* [Task instructions]:
Your response should contain exactly the lines running from the one with "subtotal: 8645.31 -> 8322.89" to the end of the data below, both included, and no pictures.

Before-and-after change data
..............................

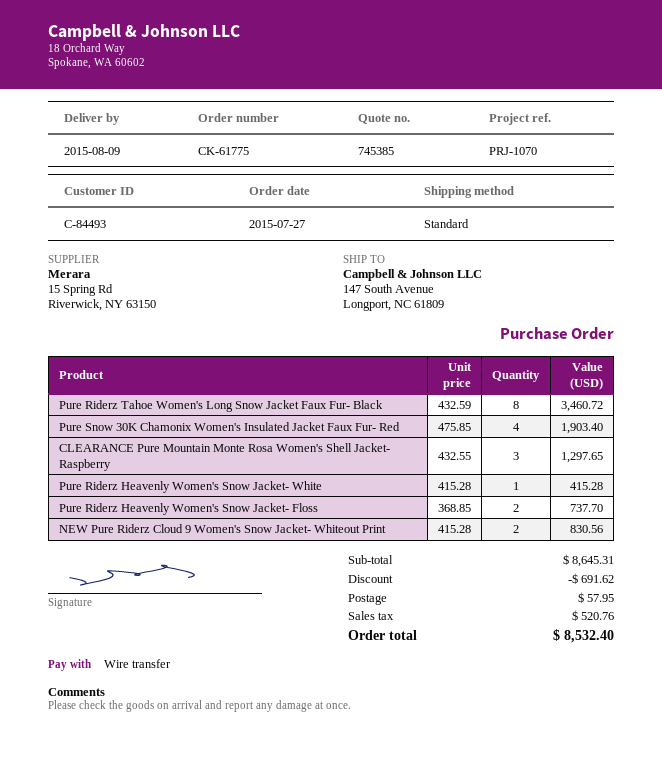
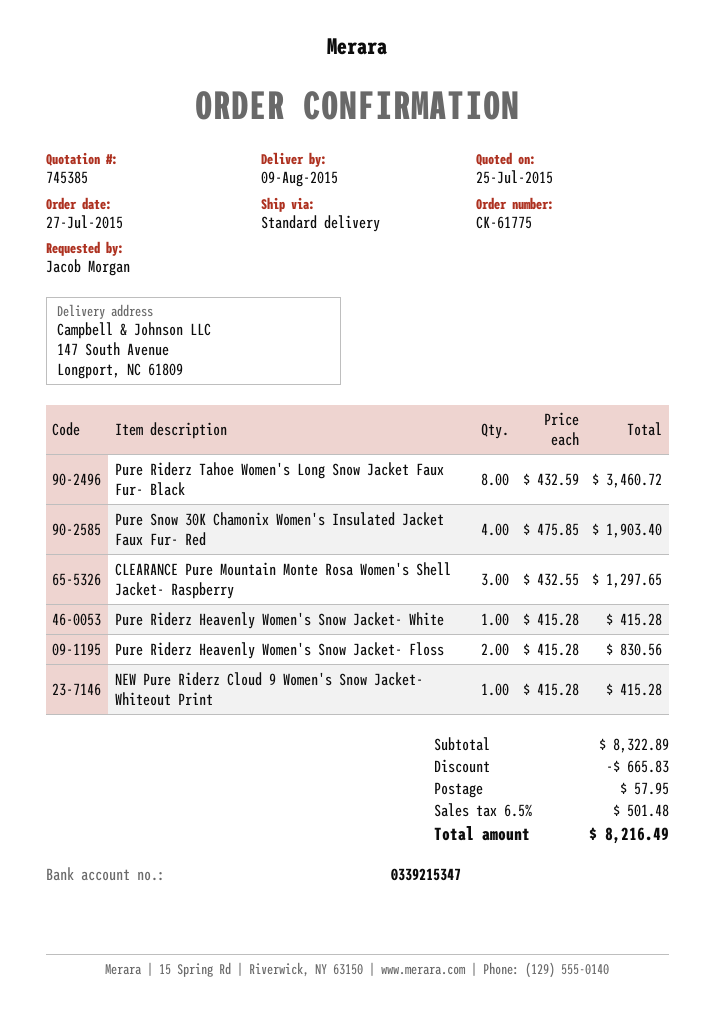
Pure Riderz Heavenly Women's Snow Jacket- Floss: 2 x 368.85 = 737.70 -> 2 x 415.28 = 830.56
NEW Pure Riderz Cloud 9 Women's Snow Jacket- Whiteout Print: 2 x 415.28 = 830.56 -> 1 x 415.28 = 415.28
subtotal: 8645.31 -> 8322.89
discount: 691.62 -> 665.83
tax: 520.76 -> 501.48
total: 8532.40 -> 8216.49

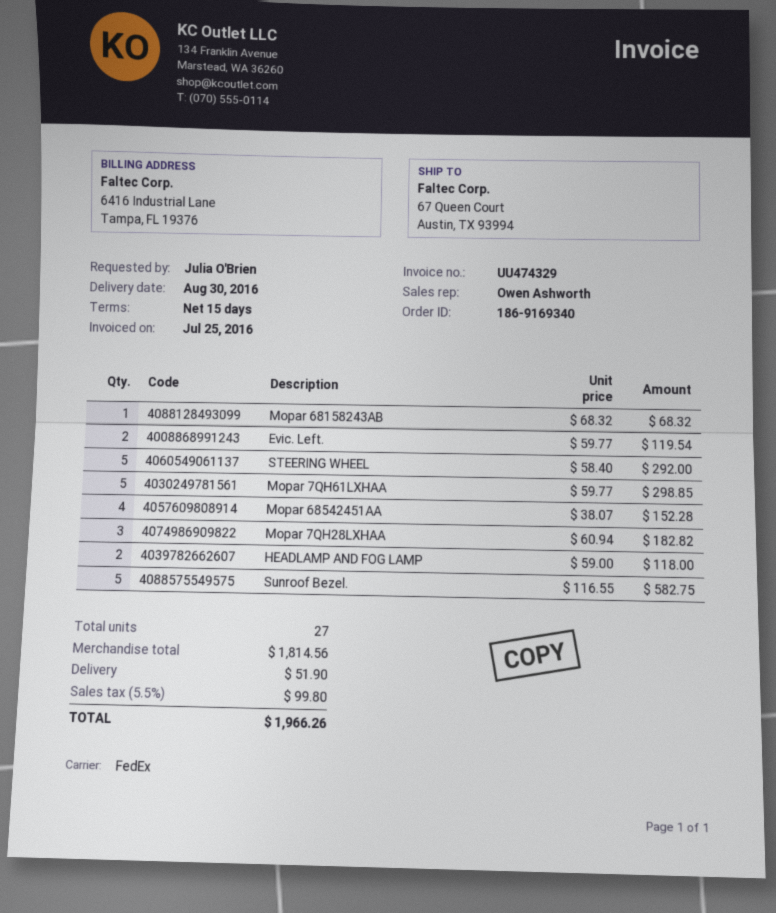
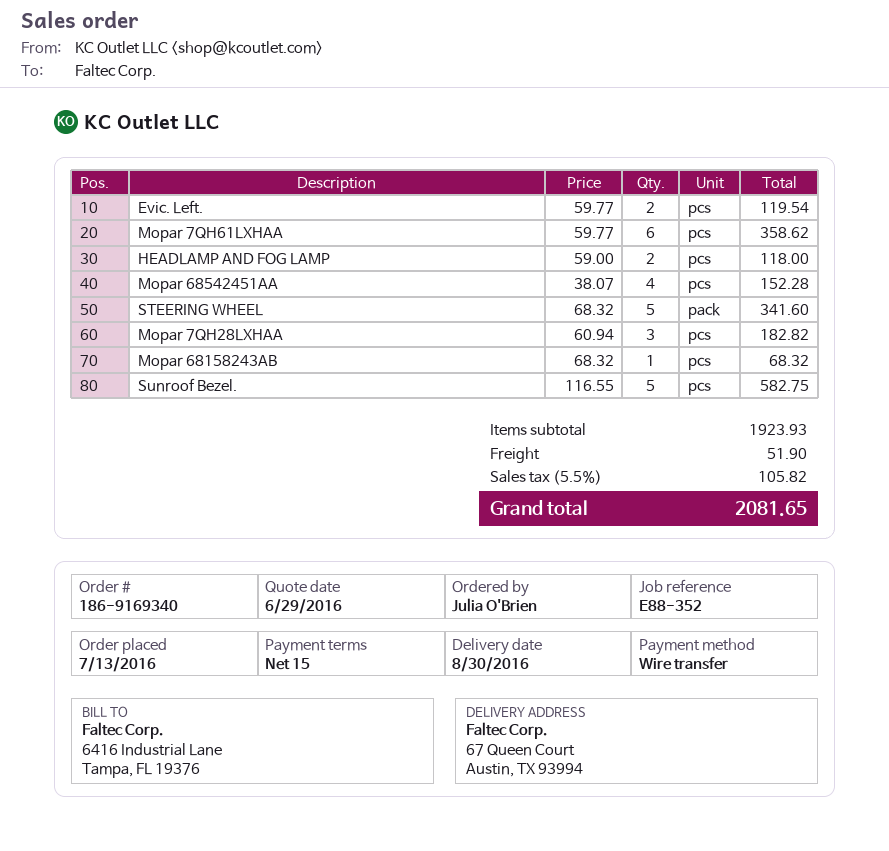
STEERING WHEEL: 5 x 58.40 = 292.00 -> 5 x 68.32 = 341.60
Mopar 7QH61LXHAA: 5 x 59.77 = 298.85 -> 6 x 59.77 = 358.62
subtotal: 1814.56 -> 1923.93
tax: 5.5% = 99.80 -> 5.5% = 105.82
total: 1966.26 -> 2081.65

..............................

* [Your solution]:
subtotal: 8645.31 -> 8322.89
discount: 691.62 -> 665.83
tax: 520.76 -> 501.48
total: 8532.40 -> 8216.49

STEERING WHEEL: 5 x 58.40 = 292.00 -> 5 x 68.32 = 341.60
Mopar 7QH61LXHAA: 5 x 59.77 = 298.85 -> 6 x 59.77 = 358.62
subtotal: 1814.56 -> 1923.93
tax: 5.5% = 99.80 -> 5.5% = 105.82
total: 1966.26 -> 2081.65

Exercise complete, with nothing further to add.